OC20 is a large and diverse dataset with many splits. For those with limited resources but unsure where to start, we provide some general recommendations:

  • The IS2RE-direct task is a great place to start. With the largest training set containing ~460k data points, this task is easily accesible for those with even just a single GPU.

  • Those interested in the more general S2EF task don’t need to train on the All set to get meaningful performance.

    • Results on the 2M dataset are often sufficient to highlight model improvements.

    • For a fixed compute budget (e.g. fixed number of steps), training on the All set often leads to better performance.
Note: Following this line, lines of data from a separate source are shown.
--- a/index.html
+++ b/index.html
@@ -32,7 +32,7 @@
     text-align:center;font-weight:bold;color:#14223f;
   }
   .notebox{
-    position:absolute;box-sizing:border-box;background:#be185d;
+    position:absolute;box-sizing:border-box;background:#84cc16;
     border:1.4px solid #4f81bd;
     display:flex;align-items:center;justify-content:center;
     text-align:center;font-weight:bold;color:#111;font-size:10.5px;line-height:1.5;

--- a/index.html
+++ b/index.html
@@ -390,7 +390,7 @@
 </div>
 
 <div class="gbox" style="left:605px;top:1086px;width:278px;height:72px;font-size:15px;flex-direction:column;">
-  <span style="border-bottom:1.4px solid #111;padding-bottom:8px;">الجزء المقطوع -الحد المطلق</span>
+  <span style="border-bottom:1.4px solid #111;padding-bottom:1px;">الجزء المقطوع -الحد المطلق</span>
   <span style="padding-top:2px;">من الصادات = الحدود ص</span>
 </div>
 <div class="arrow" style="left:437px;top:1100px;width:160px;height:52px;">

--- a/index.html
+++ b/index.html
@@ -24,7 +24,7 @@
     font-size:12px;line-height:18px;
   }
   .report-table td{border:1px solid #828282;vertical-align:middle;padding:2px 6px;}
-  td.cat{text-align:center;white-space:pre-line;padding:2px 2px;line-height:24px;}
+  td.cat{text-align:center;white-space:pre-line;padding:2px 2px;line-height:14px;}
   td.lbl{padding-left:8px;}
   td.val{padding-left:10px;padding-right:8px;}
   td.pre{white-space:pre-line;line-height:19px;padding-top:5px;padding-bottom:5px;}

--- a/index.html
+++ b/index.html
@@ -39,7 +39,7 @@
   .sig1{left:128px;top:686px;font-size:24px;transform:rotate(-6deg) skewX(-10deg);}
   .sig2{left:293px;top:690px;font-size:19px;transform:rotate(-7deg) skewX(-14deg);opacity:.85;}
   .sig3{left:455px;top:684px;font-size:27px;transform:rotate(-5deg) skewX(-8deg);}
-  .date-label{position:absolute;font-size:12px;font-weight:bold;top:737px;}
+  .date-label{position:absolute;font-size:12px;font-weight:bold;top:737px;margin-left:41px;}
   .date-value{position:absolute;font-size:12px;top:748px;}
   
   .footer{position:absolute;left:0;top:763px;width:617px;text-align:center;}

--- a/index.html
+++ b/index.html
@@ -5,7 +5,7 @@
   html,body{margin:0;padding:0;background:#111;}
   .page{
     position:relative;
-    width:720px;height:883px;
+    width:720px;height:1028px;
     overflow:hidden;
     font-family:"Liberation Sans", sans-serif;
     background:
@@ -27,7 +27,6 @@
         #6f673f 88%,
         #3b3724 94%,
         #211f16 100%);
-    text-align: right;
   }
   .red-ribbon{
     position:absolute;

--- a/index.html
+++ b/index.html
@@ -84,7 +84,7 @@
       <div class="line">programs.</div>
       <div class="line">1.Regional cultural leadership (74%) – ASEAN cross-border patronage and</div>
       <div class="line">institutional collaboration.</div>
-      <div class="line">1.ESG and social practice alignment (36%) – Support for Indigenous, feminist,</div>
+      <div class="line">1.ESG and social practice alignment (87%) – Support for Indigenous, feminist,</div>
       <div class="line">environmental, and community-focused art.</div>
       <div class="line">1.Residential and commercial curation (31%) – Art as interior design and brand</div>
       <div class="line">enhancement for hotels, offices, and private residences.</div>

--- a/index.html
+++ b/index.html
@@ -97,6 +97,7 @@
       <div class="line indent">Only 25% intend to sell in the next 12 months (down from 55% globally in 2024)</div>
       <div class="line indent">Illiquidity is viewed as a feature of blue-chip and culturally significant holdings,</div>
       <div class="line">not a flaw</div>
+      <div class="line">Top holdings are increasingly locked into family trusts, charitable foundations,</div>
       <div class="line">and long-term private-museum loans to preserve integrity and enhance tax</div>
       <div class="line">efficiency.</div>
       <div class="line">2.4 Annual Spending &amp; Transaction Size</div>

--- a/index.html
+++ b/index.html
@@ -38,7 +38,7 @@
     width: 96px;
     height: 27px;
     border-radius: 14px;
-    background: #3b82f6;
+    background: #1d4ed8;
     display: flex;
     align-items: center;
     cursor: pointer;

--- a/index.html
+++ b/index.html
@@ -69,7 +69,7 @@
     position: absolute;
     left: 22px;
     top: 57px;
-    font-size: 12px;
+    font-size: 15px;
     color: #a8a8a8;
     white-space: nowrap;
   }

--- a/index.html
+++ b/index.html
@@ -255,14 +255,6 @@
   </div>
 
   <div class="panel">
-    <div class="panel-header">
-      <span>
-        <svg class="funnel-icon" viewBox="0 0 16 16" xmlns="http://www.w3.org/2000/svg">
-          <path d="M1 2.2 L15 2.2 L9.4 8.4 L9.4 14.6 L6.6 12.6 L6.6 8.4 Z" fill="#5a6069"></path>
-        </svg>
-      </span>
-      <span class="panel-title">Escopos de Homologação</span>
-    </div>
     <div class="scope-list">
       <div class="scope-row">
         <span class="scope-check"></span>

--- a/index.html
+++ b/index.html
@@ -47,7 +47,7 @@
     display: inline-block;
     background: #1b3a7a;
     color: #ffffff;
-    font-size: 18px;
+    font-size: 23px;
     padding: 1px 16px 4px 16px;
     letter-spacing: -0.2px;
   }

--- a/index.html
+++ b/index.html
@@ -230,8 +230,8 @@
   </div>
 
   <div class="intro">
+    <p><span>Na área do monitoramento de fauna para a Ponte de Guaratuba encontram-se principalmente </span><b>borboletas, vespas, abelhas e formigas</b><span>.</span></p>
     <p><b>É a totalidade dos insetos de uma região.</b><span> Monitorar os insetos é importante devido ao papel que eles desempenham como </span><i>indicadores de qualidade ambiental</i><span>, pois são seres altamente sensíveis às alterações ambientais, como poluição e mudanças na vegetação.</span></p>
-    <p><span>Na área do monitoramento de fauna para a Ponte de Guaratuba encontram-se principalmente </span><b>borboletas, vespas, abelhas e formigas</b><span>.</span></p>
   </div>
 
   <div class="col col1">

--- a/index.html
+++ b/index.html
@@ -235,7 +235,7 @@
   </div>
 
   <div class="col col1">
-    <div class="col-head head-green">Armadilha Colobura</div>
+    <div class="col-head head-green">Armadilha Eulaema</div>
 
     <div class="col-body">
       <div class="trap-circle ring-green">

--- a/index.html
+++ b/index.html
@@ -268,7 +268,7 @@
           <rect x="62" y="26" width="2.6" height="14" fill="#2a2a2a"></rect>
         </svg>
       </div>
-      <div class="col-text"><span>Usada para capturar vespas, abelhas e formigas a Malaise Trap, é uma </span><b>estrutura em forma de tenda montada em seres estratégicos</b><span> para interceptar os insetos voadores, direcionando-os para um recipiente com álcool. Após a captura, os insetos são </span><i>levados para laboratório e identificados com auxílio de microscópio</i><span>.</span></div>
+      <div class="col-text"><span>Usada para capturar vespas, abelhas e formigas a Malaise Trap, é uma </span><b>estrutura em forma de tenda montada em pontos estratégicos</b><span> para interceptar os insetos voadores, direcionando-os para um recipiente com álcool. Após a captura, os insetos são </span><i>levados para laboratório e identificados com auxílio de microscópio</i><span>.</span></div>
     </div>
  • The S2EF 200k dataset is fairly noisy, trying to find meaningful trends using this dataset can be difficult.

References#

  • Open Catalyst codebase: https://github.com/FAIR-Chem/fairchem/

  • Open Catalyst webpage: https://opencatalystproject.org/

  • Electrocatalysis white paper: C. Lawrence Zitnick, Lowik Chanussot, Abhishek Das, Siddharth Goyal, Javier Heras-Domingo, Caleb Ho, Weihua Hu, Thibaut Lavril, Aini Palizhati, Morgane Riviere, Muhammed Shuaibi, Anuroop Sriram, Kevin Tran, Brandon Wood, Junwoong Yoon, Devi Parikh, Zachary Ulissi: “An Introduction to Electrocatalyst Design using Machine Learning for Renewable Energy Storage”, 2020; arXiv:2010.09435.

  • OC20 dataset paper: L. Chanussot, A. Das, S. Goyal, T. Lavril, M. Shuaibi, M. Riviere, K. Tran, J. Heras-Domingo, C. Ho, W. Hu, A. Palizhati, A. Sriram, B. Wood, J. Yoon, D. Parikh, C. L. Zitnick, and Z. Ulissi. The Open Catalyst 2020 (oc20) dataset and community challenges. ACS Catalysis, 2021.

  • Gemnet model: Johannes Klicpera, Florian Becker, and Stephan Günnemann. Gemnet: Universal directional graph neural networks for molecules, 2021.